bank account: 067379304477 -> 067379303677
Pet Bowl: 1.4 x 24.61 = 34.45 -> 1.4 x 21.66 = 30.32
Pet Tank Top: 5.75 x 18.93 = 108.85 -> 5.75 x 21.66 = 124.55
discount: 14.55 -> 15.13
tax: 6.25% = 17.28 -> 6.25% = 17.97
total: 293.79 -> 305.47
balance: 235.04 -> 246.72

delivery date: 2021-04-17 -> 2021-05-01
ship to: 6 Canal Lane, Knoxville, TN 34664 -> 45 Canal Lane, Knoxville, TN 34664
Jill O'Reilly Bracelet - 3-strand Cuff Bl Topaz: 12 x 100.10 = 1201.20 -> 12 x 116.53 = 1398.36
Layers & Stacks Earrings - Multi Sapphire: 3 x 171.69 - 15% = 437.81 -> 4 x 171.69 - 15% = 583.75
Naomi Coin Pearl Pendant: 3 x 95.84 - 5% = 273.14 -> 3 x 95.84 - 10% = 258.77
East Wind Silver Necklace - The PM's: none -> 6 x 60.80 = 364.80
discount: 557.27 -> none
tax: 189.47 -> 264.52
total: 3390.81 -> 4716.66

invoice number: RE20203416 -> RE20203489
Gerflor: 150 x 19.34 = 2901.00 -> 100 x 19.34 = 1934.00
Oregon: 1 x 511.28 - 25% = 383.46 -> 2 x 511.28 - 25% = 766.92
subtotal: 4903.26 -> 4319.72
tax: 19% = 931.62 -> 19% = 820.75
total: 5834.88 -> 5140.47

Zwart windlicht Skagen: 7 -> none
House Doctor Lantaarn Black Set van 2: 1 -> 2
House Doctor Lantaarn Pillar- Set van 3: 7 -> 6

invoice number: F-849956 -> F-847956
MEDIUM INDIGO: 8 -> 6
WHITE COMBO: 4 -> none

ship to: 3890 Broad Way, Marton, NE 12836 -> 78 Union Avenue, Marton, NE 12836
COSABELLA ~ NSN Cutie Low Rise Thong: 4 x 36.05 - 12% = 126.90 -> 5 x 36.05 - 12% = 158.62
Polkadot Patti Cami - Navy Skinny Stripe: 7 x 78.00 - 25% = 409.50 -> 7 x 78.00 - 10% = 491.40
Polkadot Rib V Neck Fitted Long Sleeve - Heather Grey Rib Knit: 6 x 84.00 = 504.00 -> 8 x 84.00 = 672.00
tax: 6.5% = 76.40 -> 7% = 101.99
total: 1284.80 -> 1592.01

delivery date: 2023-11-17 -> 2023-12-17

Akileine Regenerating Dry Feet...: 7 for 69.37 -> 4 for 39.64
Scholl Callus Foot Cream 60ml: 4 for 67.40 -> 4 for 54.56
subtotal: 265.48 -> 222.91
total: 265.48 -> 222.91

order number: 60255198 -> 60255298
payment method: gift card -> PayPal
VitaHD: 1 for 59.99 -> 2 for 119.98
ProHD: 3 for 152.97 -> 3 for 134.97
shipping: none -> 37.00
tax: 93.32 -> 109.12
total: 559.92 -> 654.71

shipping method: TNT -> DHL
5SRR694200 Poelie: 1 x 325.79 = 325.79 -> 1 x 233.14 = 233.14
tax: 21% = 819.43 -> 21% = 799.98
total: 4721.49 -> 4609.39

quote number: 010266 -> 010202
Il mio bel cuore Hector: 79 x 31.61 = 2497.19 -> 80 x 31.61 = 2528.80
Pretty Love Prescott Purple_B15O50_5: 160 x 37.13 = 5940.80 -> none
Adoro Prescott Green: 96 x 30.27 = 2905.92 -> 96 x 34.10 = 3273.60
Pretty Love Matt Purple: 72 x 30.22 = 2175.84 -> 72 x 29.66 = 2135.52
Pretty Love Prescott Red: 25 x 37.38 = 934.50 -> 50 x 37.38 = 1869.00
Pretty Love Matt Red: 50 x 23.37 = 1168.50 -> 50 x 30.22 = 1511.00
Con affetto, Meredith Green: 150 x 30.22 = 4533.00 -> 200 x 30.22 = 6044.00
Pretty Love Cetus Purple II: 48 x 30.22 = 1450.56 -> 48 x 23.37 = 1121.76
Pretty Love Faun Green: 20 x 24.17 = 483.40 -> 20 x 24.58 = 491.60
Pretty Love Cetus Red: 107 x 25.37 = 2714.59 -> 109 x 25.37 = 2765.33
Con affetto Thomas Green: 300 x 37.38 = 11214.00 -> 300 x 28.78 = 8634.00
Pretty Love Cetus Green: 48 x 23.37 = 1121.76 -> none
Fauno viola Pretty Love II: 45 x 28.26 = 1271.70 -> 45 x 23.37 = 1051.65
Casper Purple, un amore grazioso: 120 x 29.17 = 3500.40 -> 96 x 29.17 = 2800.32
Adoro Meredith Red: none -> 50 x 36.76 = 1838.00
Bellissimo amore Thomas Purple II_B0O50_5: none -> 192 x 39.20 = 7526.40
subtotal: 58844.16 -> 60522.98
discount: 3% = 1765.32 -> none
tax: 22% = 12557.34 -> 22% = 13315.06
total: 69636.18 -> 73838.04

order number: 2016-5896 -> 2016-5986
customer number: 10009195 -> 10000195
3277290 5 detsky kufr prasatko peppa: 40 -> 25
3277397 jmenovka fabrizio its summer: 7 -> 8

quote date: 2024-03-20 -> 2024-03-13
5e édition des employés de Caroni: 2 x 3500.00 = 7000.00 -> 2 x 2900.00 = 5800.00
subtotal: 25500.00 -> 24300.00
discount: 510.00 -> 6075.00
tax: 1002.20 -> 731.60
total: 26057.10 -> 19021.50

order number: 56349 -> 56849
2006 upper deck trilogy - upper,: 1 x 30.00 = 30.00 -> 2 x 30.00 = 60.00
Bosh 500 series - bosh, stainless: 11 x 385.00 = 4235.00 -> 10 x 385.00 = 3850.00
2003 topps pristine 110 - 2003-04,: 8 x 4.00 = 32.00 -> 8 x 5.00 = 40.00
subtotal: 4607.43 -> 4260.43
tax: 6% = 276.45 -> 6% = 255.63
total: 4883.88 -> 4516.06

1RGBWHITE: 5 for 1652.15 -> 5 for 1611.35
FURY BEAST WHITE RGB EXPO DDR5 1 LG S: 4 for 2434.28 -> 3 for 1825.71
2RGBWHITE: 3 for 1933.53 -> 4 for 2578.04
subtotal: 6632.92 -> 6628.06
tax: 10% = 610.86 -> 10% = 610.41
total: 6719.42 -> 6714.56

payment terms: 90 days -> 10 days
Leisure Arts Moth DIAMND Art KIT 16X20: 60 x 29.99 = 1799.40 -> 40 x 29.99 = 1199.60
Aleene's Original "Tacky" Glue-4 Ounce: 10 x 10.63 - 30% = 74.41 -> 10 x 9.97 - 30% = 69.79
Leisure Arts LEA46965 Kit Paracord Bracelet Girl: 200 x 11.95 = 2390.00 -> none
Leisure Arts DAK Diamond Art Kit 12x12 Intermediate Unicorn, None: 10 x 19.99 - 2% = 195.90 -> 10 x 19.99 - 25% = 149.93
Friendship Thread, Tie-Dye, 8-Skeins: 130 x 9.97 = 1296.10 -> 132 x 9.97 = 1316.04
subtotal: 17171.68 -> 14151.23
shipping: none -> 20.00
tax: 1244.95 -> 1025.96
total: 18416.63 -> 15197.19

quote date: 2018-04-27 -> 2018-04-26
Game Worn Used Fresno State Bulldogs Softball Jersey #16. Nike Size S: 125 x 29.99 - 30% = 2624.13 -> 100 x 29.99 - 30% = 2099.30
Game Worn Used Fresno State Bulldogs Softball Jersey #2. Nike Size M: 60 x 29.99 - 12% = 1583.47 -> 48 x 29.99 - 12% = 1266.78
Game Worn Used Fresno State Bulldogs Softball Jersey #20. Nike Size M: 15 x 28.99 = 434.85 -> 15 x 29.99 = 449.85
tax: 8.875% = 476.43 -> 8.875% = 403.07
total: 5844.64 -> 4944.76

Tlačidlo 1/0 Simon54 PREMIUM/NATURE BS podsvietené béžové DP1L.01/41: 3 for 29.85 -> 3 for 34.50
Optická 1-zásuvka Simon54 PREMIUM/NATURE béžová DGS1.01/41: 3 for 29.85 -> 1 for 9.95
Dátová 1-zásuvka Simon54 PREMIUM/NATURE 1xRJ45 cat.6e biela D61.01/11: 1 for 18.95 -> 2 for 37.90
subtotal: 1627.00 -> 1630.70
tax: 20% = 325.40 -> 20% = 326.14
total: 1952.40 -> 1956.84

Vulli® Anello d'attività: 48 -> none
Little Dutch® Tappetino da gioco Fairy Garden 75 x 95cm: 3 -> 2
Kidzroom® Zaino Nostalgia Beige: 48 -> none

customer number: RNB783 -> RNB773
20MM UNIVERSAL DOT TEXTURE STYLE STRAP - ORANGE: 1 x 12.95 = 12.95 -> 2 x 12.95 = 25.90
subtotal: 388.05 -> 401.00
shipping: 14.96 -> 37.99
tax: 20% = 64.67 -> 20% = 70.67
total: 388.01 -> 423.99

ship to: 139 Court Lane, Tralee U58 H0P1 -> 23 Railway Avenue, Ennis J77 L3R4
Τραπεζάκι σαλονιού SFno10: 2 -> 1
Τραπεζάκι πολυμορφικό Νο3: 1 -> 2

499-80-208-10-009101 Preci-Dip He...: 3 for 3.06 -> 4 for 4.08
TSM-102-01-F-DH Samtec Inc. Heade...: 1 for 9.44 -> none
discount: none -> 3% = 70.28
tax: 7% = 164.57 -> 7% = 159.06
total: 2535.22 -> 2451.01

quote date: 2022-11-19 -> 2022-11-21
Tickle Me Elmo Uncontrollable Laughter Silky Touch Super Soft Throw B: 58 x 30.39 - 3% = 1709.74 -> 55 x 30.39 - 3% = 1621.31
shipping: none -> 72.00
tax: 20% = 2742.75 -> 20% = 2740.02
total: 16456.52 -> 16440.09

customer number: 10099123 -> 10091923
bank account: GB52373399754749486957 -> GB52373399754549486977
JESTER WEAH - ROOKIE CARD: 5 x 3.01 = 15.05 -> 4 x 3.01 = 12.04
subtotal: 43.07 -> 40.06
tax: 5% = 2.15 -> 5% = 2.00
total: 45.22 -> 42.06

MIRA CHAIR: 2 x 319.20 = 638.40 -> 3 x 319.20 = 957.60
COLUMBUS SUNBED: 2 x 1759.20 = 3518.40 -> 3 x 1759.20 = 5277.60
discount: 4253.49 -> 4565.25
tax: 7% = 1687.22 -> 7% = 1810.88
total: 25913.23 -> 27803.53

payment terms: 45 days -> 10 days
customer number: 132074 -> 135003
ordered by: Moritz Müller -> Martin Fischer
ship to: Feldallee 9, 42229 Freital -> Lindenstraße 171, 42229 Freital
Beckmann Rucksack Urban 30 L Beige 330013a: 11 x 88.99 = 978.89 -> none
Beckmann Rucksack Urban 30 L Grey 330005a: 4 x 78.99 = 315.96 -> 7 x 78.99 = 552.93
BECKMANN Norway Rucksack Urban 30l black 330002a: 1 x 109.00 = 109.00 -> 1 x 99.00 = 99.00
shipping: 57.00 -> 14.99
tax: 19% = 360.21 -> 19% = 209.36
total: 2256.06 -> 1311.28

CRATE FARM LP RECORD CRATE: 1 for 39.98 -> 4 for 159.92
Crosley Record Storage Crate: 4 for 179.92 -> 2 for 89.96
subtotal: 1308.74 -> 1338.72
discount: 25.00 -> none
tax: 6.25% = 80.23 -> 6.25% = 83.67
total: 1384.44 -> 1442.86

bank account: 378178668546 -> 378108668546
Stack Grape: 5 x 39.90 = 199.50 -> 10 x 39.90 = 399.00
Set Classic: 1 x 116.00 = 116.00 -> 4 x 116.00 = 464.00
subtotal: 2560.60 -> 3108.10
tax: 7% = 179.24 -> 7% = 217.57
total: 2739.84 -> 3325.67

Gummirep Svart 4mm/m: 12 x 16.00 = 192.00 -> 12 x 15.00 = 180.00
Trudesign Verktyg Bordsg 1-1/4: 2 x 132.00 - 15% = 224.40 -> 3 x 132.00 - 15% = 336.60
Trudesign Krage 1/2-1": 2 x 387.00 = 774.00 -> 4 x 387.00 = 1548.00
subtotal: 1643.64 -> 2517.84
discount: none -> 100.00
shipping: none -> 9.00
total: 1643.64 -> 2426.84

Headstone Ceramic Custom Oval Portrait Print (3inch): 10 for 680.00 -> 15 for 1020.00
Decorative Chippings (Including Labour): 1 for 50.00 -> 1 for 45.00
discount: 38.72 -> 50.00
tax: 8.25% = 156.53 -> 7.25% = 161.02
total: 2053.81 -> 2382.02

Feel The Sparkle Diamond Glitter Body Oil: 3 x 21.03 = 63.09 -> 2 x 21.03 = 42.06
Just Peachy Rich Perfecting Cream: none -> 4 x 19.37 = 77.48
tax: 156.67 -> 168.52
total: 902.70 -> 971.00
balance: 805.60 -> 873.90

----

TASK ITEM —
Retype only the lines above between the line with "subtotal: 1627.00 -> 1630.70" and the line with "customer number: 10099123 -> 10091923", counting those two lines as well, and keep every character as it is.

YOUR RESPONSE —
subtotal: 1627.00 -> 1630.70
tax: 20% = 325.40 -> 20% = 326.14
total: 1952.40 -> 1956.84

Vulli® Anello d'attività: 48 -> none
Little Dutch® Tappetino da gioco Fairy Garden 75 x 95cm: 3 -> 2
Kidzroom® Zaino Nostalgia Beige: 48 -> none

customer number: RNB783 -> RNB773
20MM UNIVERSAL DOT TEXTURE STYLE STRAP - ORANGE: 1 x 12.95 = 12.95 -> 2 x 12.95 = 25.90
subtotal: 388.05 -> 401.00
shipping: 14.96 -> 37.99
tax: 20% = 64.67 -> 20% = 70.67
total: 388.01 -> 423.99

ship to: 139 Court Lane, Tralee U58 H0P1 -> 23 Railway Avenue, Ennis J77 L3R4
Τραπεζάκι σαλονιού SFno10: 2 -> 1
Τραπεζάκι πολυμορφικό Νο3: 1 -> 2

499-80-208-10-009101 Preci-Dip He...: 3 for 3.06 -> 4 for 4.08
TSM-102-01-F-DH Samtec Inc. Heade...: 1 for 9.44 -> none
discount: none -> 3% = 70.28
tax: 7% = 164.57 -> 7% = 159.06
total: 2535.22 -> 2451.01

quote date: 2022-11-19 -> 2022-11-21
Tickle Me Elmo Uncontrollable Laughter Silky Touch Super Soft Throw B: 58 x 30.39 - 3% = 1709.74 -> 55 x 30.39 - 3% = 1621.31
shipping: none -> 72.00
tax: 20% = 2742.75 -> 20% = 2740.02
total: 16456.52 -> 16440.09

customer number: 10099123 -> 10091923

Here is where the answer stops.